Increasingly their counterparts outwith Scotland are feeling the same.

It is legitimate to wonder why. If we take it as a given that they want Scotland to succeed and that they want their businesses to flourish, why would they perversely reject a proposition if they thought it might help them prosper? For employers, it is the bottom line that counts and, if the bottom line shows signs of weakness, it will be employees who first suffer the consequences. No profit, no business, no jobs. It is almost as simple as that.

Sir Mike Rake, president of the Confederation British Industry, has stepped back into the fray with a stark warning that even the possibility of Scotland breaking away from the UK is one of the critical factors determining business risks; as, too, is the prospect of a British exit from Europe.

The UK's internal market comprises more than 60 million people and Scotland's biggest export market, constituting 65% of all exports, is the rest of the UK. Why take a punt on divorce when the only certainty is uncertainty and no cast iron guarantee of stability and prosperity? Sir Mike and the majority of people with business and financial interests in Scotland appear to be asking the same question. To date, no answer has been forthcoming.

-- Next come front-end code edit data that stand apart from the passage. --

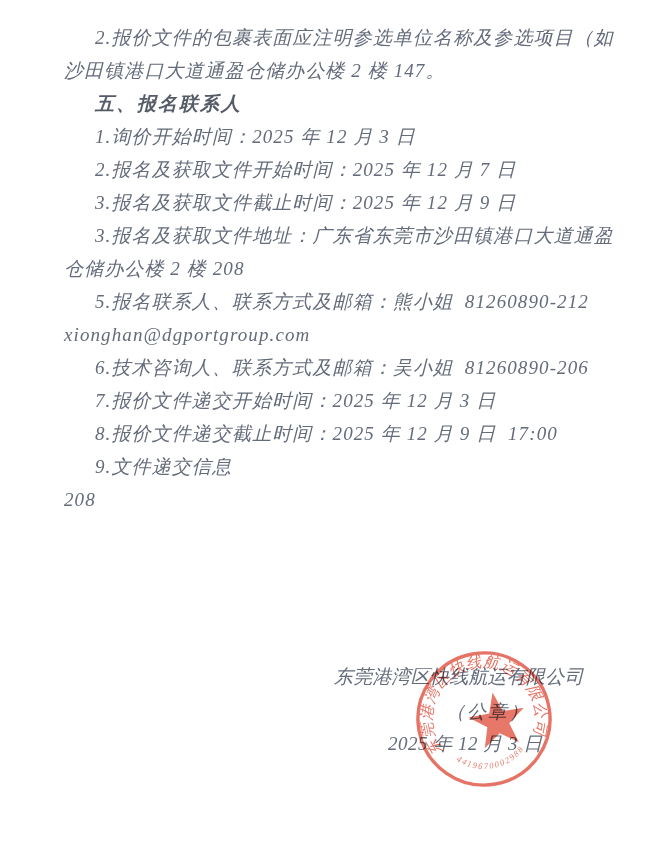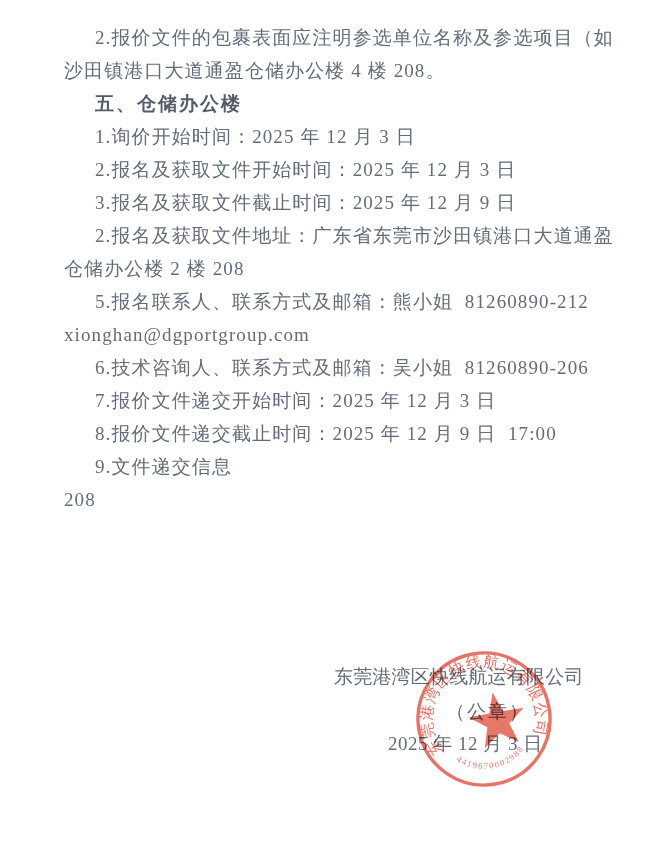--- a/index.html
+++ b/index.html
@@ -11,6 +11,7 @@
     background: #ffffff;
     overflow: hidden;
     font-family: "Liberation Serif", "DejaVu Serif", serif;
+    font-style: italic;
   }
   .content {
     padding-top: 21px;

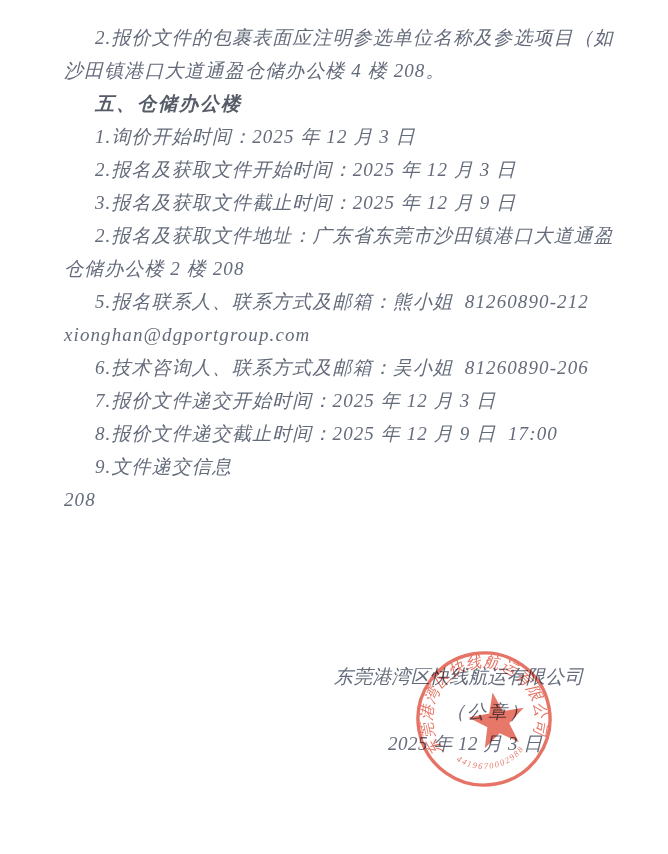--- a/index.html
+++ b/index.html
@@ -63,7 +63,7 @@
 
   <div class="content">
     <div class="line indent">2.报价文件的包裹表面应注明参选单位名称及参选项目（如</div>
-    <div class="line">沙田镇港口大道通盈仓储办公楼 4 楼 208。</div>
+    <div class="line">沙田镇港口大道通盈仓储办公楼 2 楼 147。</div>
     <div class="line indent heading">五、仓储办公楼</div>
     <div class="line indent">1.询价开始时间：2025 年 12 月 3 日</div>
     <div class="line indent">2.报名及获取文件开始时间：2025 年 12 月 3 日</div>

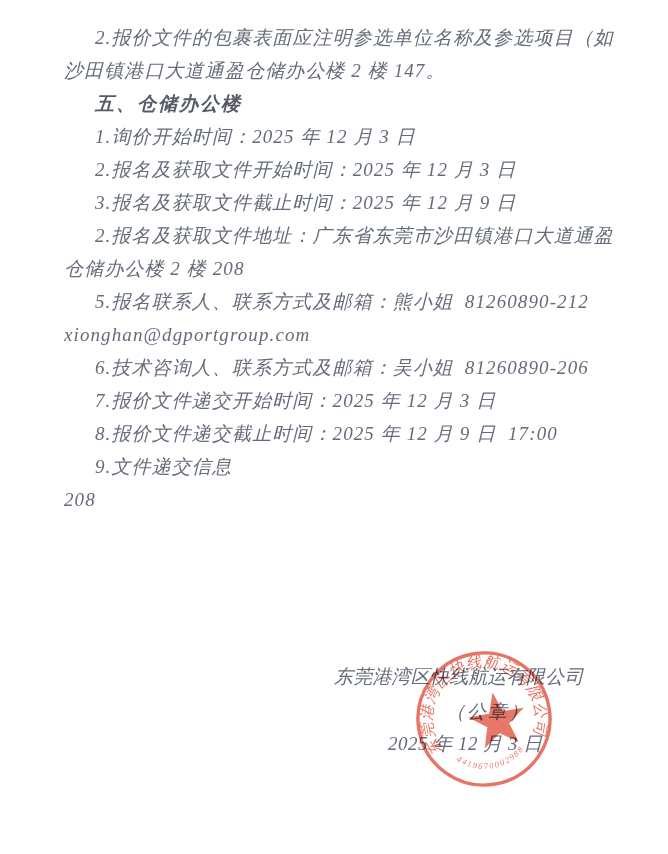--- a/index.html
+++ b/index.html
@@ -64,7 +64,7 @@
   <div class="content">
     <div class="line indent">2.报价文件的包裹表面应注明参选单位名称及参选项目（如</div>
     <div class="line">沙田镇港口大道通盈仓储办公楼 2 楼 147。</div>
-    <div class="line indent heading">五、仓储办公楼</div>
+    <div class="line indent heading">五、报名联系人</div>
     <div class="line indent">1.询价开始时间：2025 年 12 月 3 日</div>
     <div class="line indent">2.报名及获取文件开始时间：2025 年 12 月 3 日</div>
     <div class="line indent">3.报名及获取文件截止时间：2025 年 12 月 9 日</div>

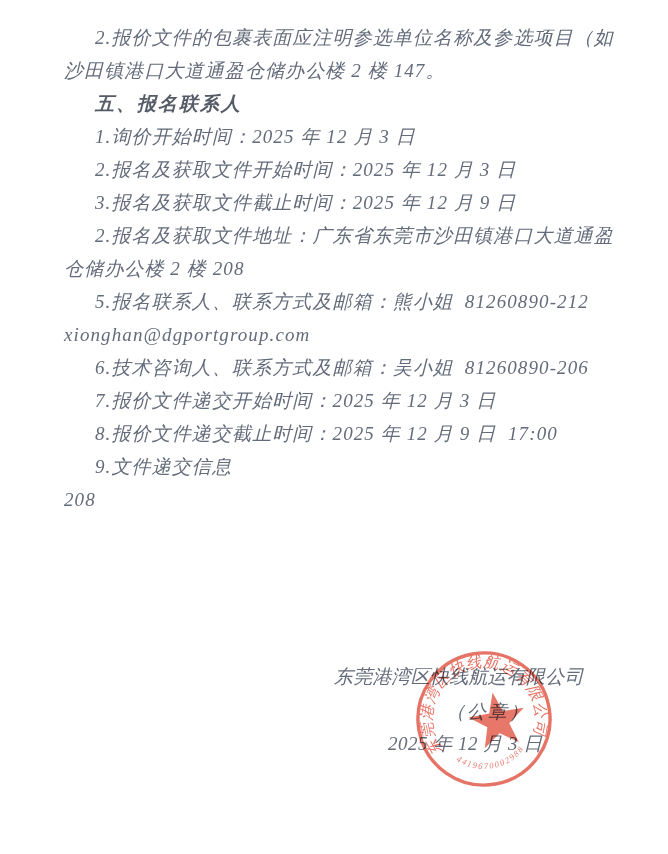--- a/index.html
+++ b/index.html
@@ -66,7 +66,7 @@
     <div class="line">沙田镇港口大道通盈仓储办公楼 2 楼 147。</div>
     <div class="line indent heading">五、报名联系人</div>
     <div class="line indent">1.询价开始时间：2025 年 12 月 3 日</div>
-    <div class="line indent">2.报名及获取文件开始时间：2025 年 12 月 3 日</div>
+    <div class="line indent">2.报名及获取文件开始时间：2025 年 12 月 7 日</div>
     <div class="line indent">3.报名及获取文件截止时间：2025 年 12 月 9 日</div>
     <div class="line indent">2.报名及获取文件地址：广东省东莞市沙田镇港口大道通盈</div>
     <div class="line">仓储办公楼 2 楼 208</div>

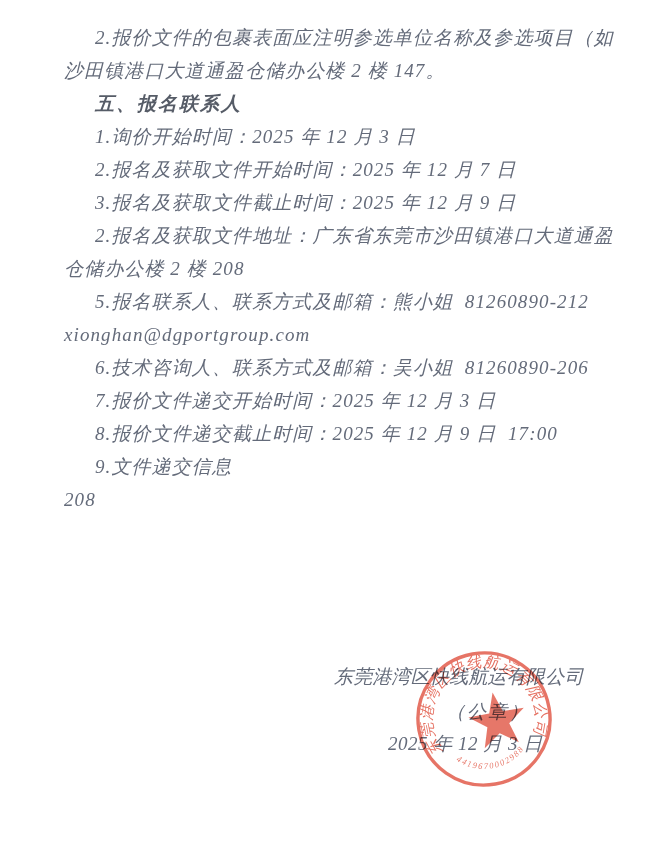--- a/index.html
+++ b/index.html
@@ -68,7 +68,7 @@
     <div class="line indent">1.询价开始时间：2025 年 12 月 3 日</div>
     <div class="line indent">2.报名及获取文件开始时间：2025 年 12 月 7 日</div>
     <div class="line indent">3.报名及获取文件截止时间：2025 年 12 月 9 日</div>
-    <div class="line indent">2.报名及获取文件地址：广东省东莞市沙田镇港口大道通盈</div>
+    <div class="line indent">3.报名及获取文件地址：广东省东莞市沙田镇港口大道通盈</div>
     <div class="line">仓储办公楼 2 楼 208</div>
     <div class="line indent">5.报名联系人、联系方式及邮箱：熊小姐  81260890-212</div>
     <div class="line">xionghan@dgportgroup.com</div>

Instead of tackling Sir Mike's arguments head on, those who support independence will question the CBI's role in the debate, challenge its impartiality and concentrate on the process rather than the substance.

Recently, the CBI sparked controversy when it voluntarily and unnecessarily registered as an official supporter of Better Together, no doubt on the advice of ever cautious lawyers. In the wake of complaints from mostly public funded institutions (why were they members of the CBI in the first place?) and a small handful of pro-separation businesses the CBI withdrew. But that debacle should not discredit the employers' voice. We might not always like what the CBI says but we should be able to call it to account and to challenge its way of working. But we need the CBI. It has never been a neutral voice. Its reason for being is to speak up in favour of business interests. When Sir Mike Rake worries about investment and jobs and dismisses the prospect of a cross-Border currency allowing Scotland to remain as a member of the sterling area, we ignore him at our peril if we believe the economic future of Scotland is important.

Why would an experienced business leader, of standing around the world, argue that the economic case for separation has not been made if he thought it had? In my experience, business leaders are pretty hard-headed and don't let sentiment get in the way if it boosts profit margins.

Social justice can be delivered only when there is funding to make it happen. However well-intentioned, progressive politics cannot be delivered without wealth creation and that is a vitally important reason why Sir Mike Rake and his business colleagues are so important. We need a flourishing economy, more jobs, more opportunities, better health and education policies framed and delivered in Scotland.

If only Kevin Pringle, the SNP's admirable director of strategy, was right when he says the present debate is about the extent of self government in Scotland.

It isn't. It is about breaking the social and economic ties of a 307-year old Union. It is about jeopardising bonds and business relationships forged over years, about erecting barriers where none presently exists. It is about replacing stability within the UK with uncertainty.

If the debate was only about self-government, the SNP would have taken their place in the Scottish Constitutional Convention of the 1980s and 90s. They would have participated in the Calman Commission underpinning the recent Scotland Act, and they would have said what they planned to do if the Scottish electorate did not support independence. A new era of equality, responsibility and modernity is attainable in Scotland without fracturing the UK.